Peki, siz haftada bir kez uskumru, et veya tavuk yiyebiliyor musunuz?
Görüntülü Görüşme, Kamera Sistemi ve Disiplin
Mahkûmların ayda bir kez 30 dakikalık görüntülü görüşme hakkı bulunuyor. Bu süre ister tek seferde, ister parçalara bölünerek kullanılabiliyor.
Cezaevlerinin koridorları ve ortak alanları tamamen kamera sistemiyle izleniyor. Bu sayede son yıllarda fiziksel şiddet ve dayak olaylarının büyük ölçüde azaldığı ifade ediliyor.

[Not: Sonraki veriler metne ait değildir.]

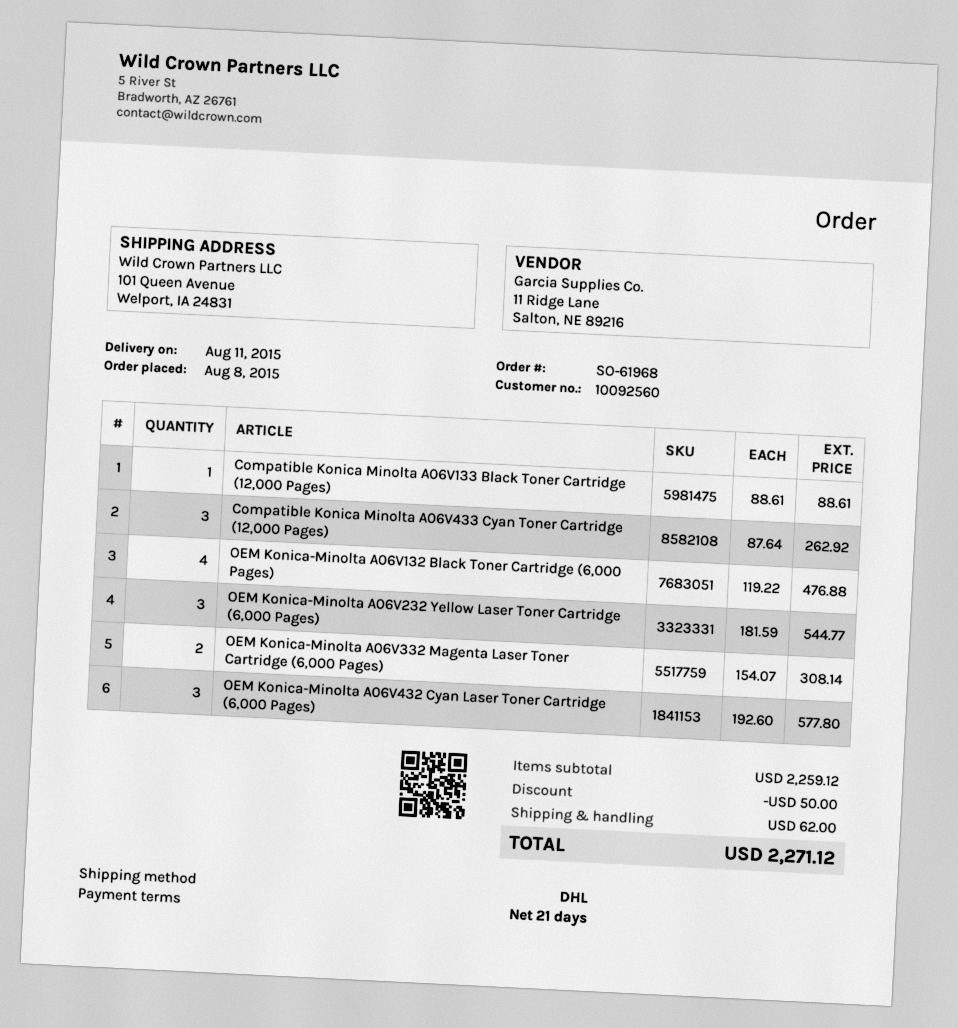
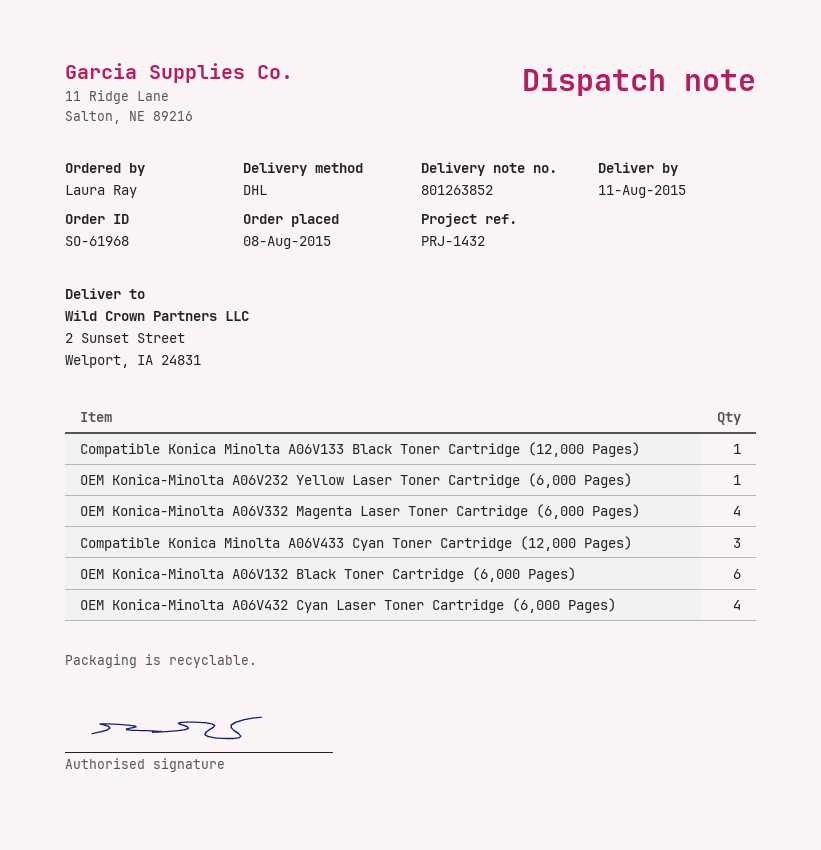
ship to: 101 Queen Avenue, Welport, IA 24831 -> 2 Sunset Street, Welport, IA 24831
OEM Konica-Minolta A06V132 Black Toner Cartridge (6,000 Pages): 4 -> 6
OEM Konica-Minolta A06V232 Yellow Laser Toner Cartridge (6,000 Pages): 3 -> 1
OEM Konica-Minolta A06V332 Magenta Laser Toner Cartridge (6,000 Pages): 2 -> 4
OEM Konica-Minolta A06V432 Cyan Laser Toner Cartridge (6,000 Pages): 3 -> 4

“Pembe Oda” Uygulaması: 3 Ayda Bir Özel Görüşme
Cezaevinde disiplin cezası almamış, iyi halli mahkûmlar üç ayda bir “pembe oda” görüşmesi yapabiliyor.
Bu özel uygulamada eşler yaklaşık 3 saat bir arada kalıyor ve hijyen paketi temin ediliyor.

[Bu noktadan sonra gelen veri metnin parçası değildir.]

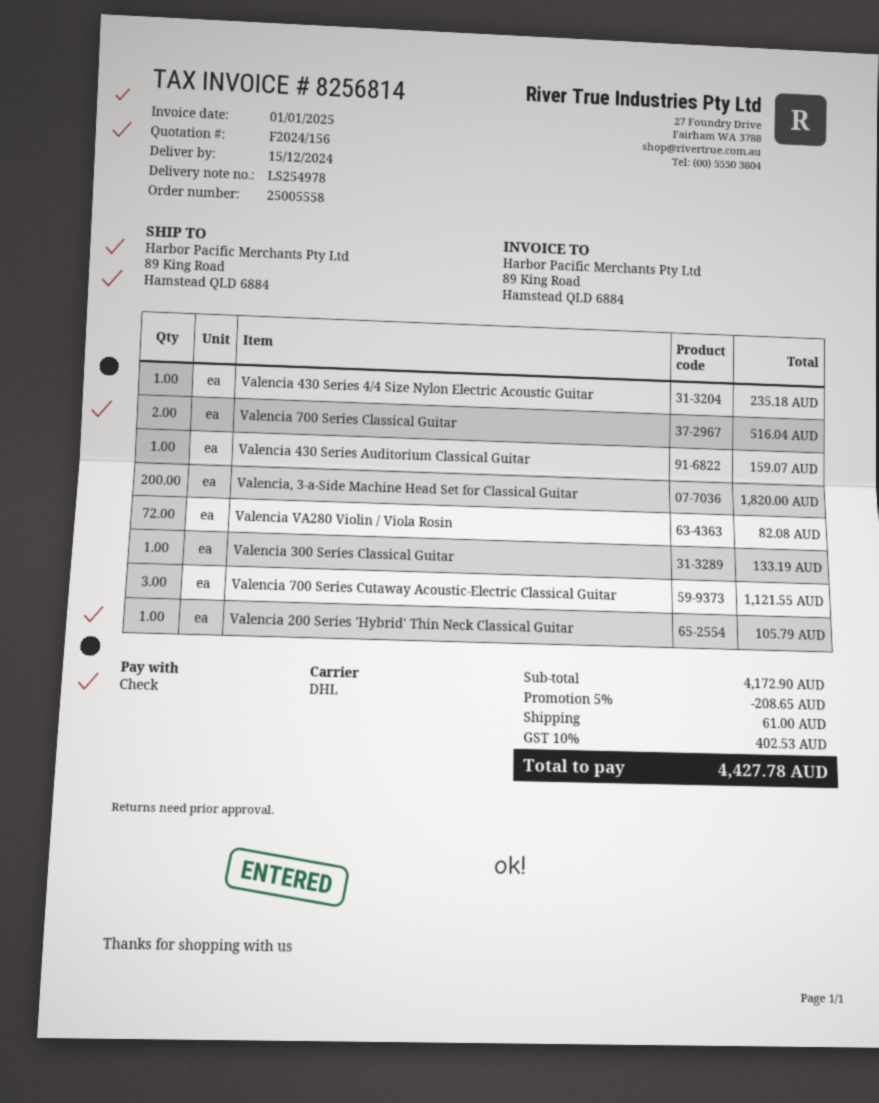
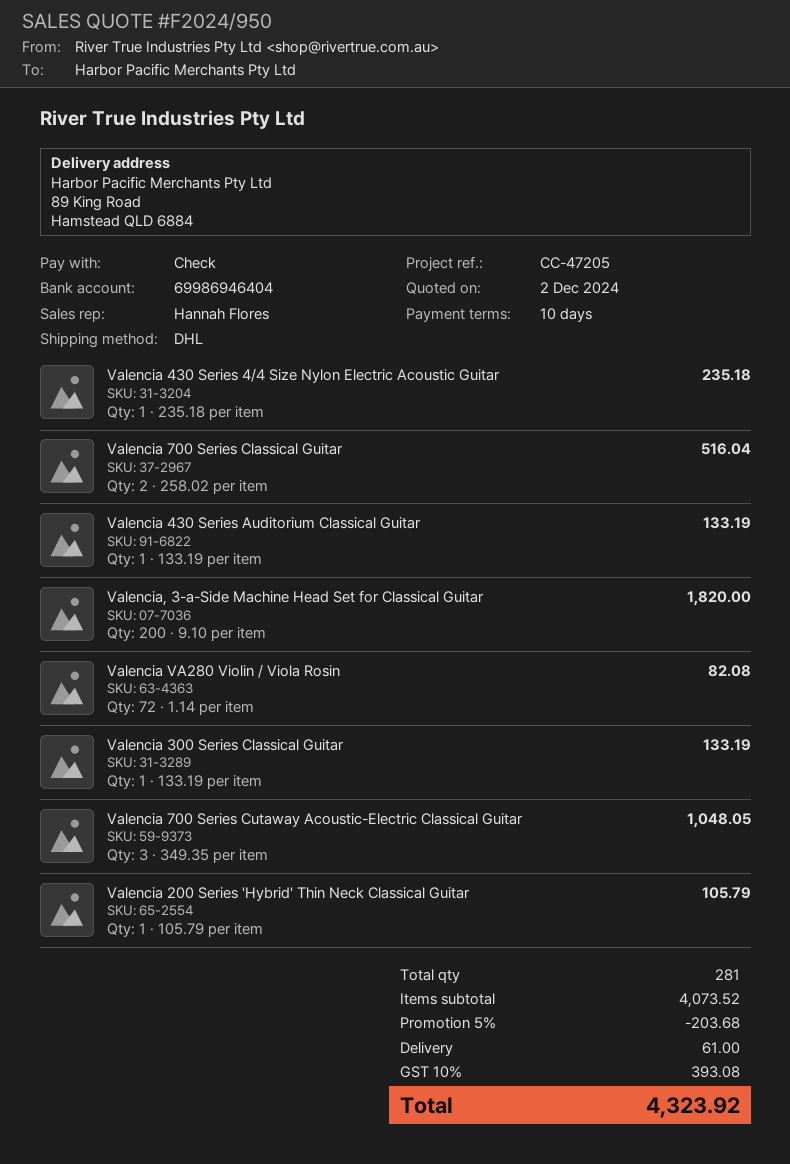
quote number: F2024/156 -> F2024/950
Valencia 430 Series Auditorium Classical Guitar: 1 for 159.07 -> 1 for 133.19
Valencia 700 Series Cutaway Acoustic-Electric Classical Guitar: 3 for 1121.55 -> 3 for 1048.05
subtotal: 4172.90 -> 4073.52
discount: 5% = 208.65 -> 5% = 203.68
tax: 10% = 402.53 -> 10% = 393.08
total: 4427.78 -> 4323.92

Ayrıca resmi tatil ve bayram günlerinde açık görüş hakkı tüm mahkûmlara tanınıyor.
Koğuşlar, Hizmetler ve Şartlar
Taciz ve tecavüz suçluları, diğer mahkûmlardan ayrı koğuşlarda tutuluyor; görüş hakları da kısıtlanıyor.
Cezaevlerinde sıcak su, kalorifer ve vantilatör imkânı mevcut, ancak bazı mahkûmlar koğuşların aşırı kalabalık olduğundan şikâyet ediyor.
Tıraş hizmeti ücretsiz, ancak terzi hizmeti ücretli.
Kantinlerden eksik ürünler, mahkûmların kullandığı “yazdırma sistemi” üzerinden temin edilebiliyor.
Avrupa Birliği Uyum Yasaları Kapsamında Düzenlemeler
Cezaevlerindeki mevcut sosyal ve fiziki imkânların büyük bölümü, Avrupa Birliği uyum yasaları kapsamında düzenlenmiş durumda. Bu yasalar, insan haklarına uygun barınma ve iletişim koşullarını güvence altına almayı amaçlıyor.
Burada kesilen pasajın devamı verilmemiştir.